I was blind but now I see. On an indoor installation, the pipe is not allowed, but the suspended ceiling is okay.


----------



## Min&Max (Jan 26, 2011)

Looks like the electrical contractor needs tp move his panel.


----------



## Pcinspector1 (Jan 26, 2011)

IRC2006 does not allow plumbing pipe below the panel anymore. If thats MC should be secured to wall. Grounding conductor should be protected with conduit below the ceiling. Working clearance in front of panel should be 30"x36".


----------



## Forest (Jan 26, 2011)

the easy way out,build wall around panel,Pipe no longer beneath panel enclosed in wall.


----------



## Francis Vineyard (Jan 26, 2011)

What are the chances that electrical will need to come through that area directly below the panel where this obstruction will create a hazard or dangerous condition?

I’ve allowed this where all the electrical was fed from the back side or over the panel as shown and not likely through the concrete floor below. Would it make sense to have this gas line re-routed over the panel and comply with the exception 110.26(F)(1)(b)?


----------



## jar546 (Jan 26, 2011)

That would be a better option.  Take advantage of 110.26(F)(1)(b)


----------



## Francis Vineyard (Jan 26, 2011)

It would be simpler to go over the work space 6½ ft from the floor in front of the panel instead of the dedicated equipment space of more than 6 feet above the panel or structural ceiling.


----------



## inspector444 (Jan 26, 2011)

jar546 said:
			
		

> That would be a better option.  Take advantage of 110.26(F)(1)(b)


Just for the sake of argument,

Are you saying to move the gas line 6 ft. above the panel to take it out of the dedicated space???? I read "(b)" as allowing foreign systems in locations above the equipment (very high ceilings).

If I were making the "call" - I might miss this one and fight another day.

Steve


----------



## north star (Jan 26, 2011)

*$ $ $ $*

I'm thinking that the prudent, more practical solution would be to

contact the AHJ in the 1st place BEFORE installing the new line.
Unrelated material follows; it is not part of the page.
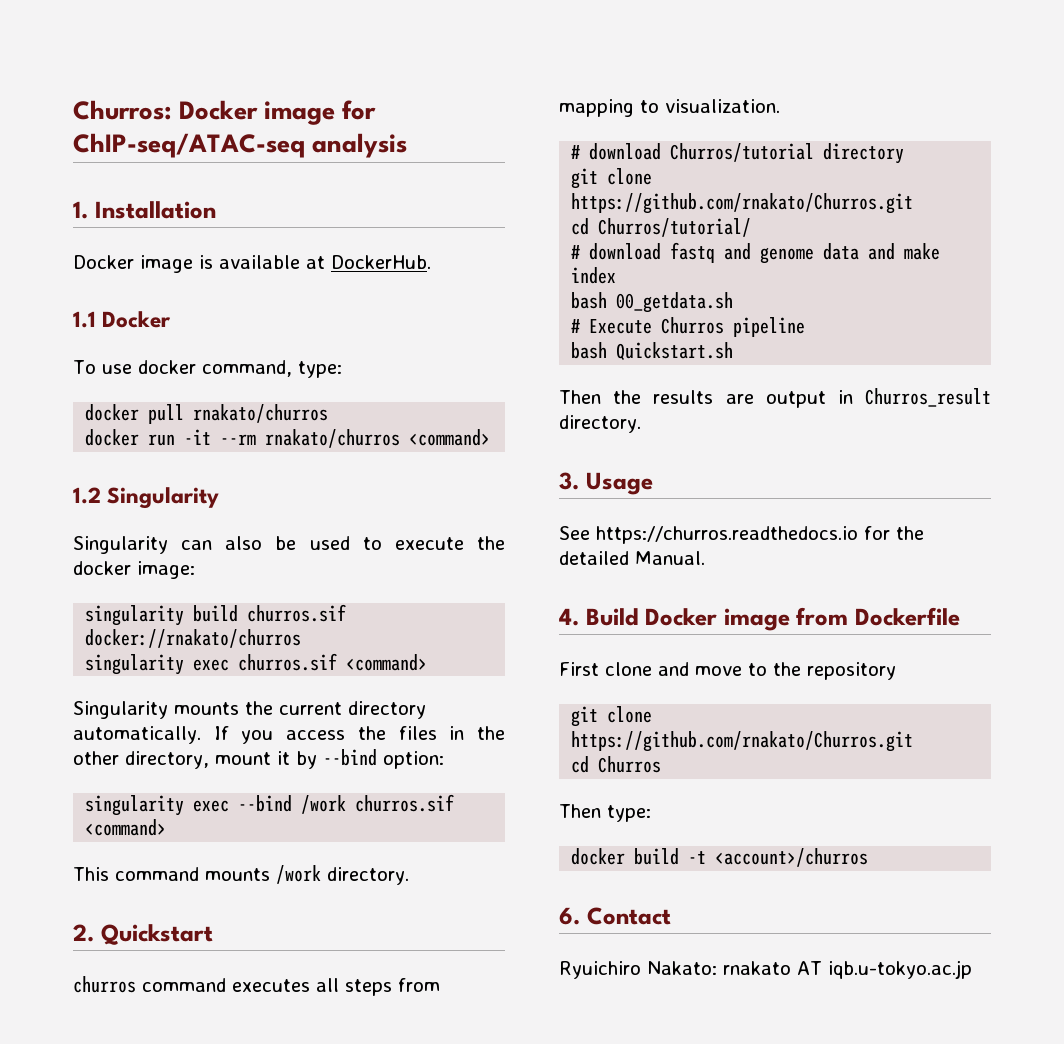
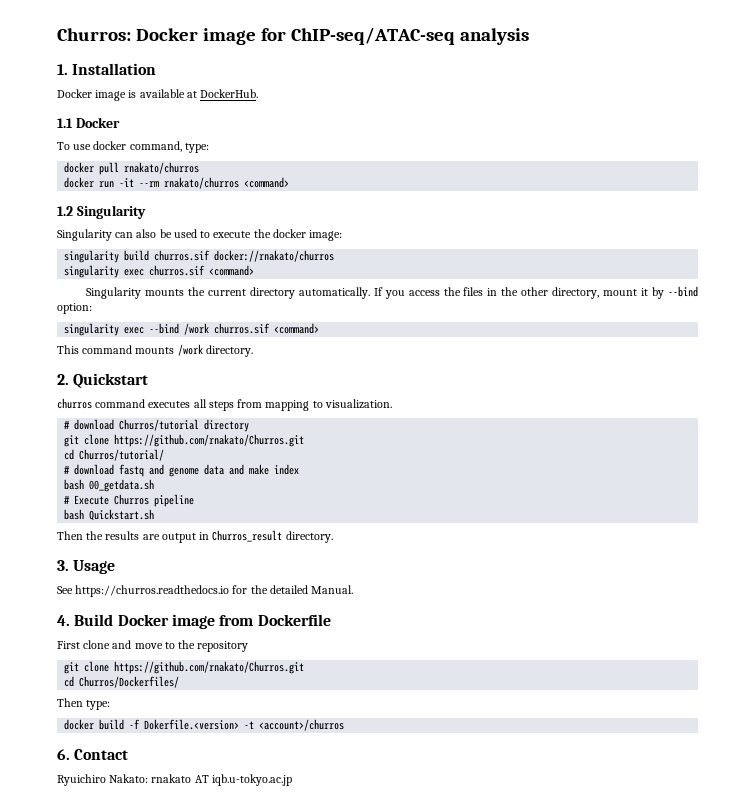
[598,756,662,773] Churros -> [79,676,180,688] Churros/Dockerfiles/
(680, 856) none -> [129,719,240,730] -f Dokerfile.<version>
Jeff did not say if this was in his AHJ.

I would have to concur with Forest on this one.....Build a box

around it.

inspector444,

Welcome to the *"Yet Un-named Where Obsessive Compulsive*

*Disorder, ...Hair-Splitting, ...Code Rendering, ...Gray Area Dwelling*

*Know-It-Alls Hangout"* forum!.....We're feisty, but overall, ...pretty

helpful!  

*$ $ $ $*


----------



## Francis Vineyard (Jan 26, 2011)

inspector444 said:
			
		

> If I were making the "call" - I might miss this one and fight another day.
> 
> Steve


Very good tactful statement!

(a) Dedicated Electrical Space. The space equal to the width and depth of the equipment and extending from the floor to a height of 6 ft. above the equipment or to the structural ceiling, whichever is lower, shall be dedicated to the electrical installation. No piping, ducts, leak protection apparatus, or other equipment foreign to the electrical installation shall be located in this zone.

(b) Foreign Systems. The area above the dedicated space required by 110.26(F)(1)(a) shall be permitted to contain foreign systems, provided protection is installed to avoid damage to the electrical equipment from condensation leaks, or breaks in such foreign systems.


----------



## jar546 (Jan 26, 2011)

I am not AHJ in this area.  Once again in there to cover a discipline this municipality does not have.

Bottom line.  It is wrong and how they decide to correct it is their decision.


----------



## BSSTG (Feb 3, 2011)

I don't see how building a box around the pipe helps. It's still supposed to be dedicated space under the panel equal to the depth of the panel to the floor. That tells me it should be nothing there but wiring, conduit, etc.

Byron


----------



## Glennman CBO (Feb 3, 2011)

I'm not an electrical guy, but can the dedicated space be measured from the face of the panel? If the panel was, say, 12" from the wall, would this reduce the dedicated space's depth by 12", thus giving you only 24" in front of the panel (I'm guessing that the dedicated space is 36" deep)?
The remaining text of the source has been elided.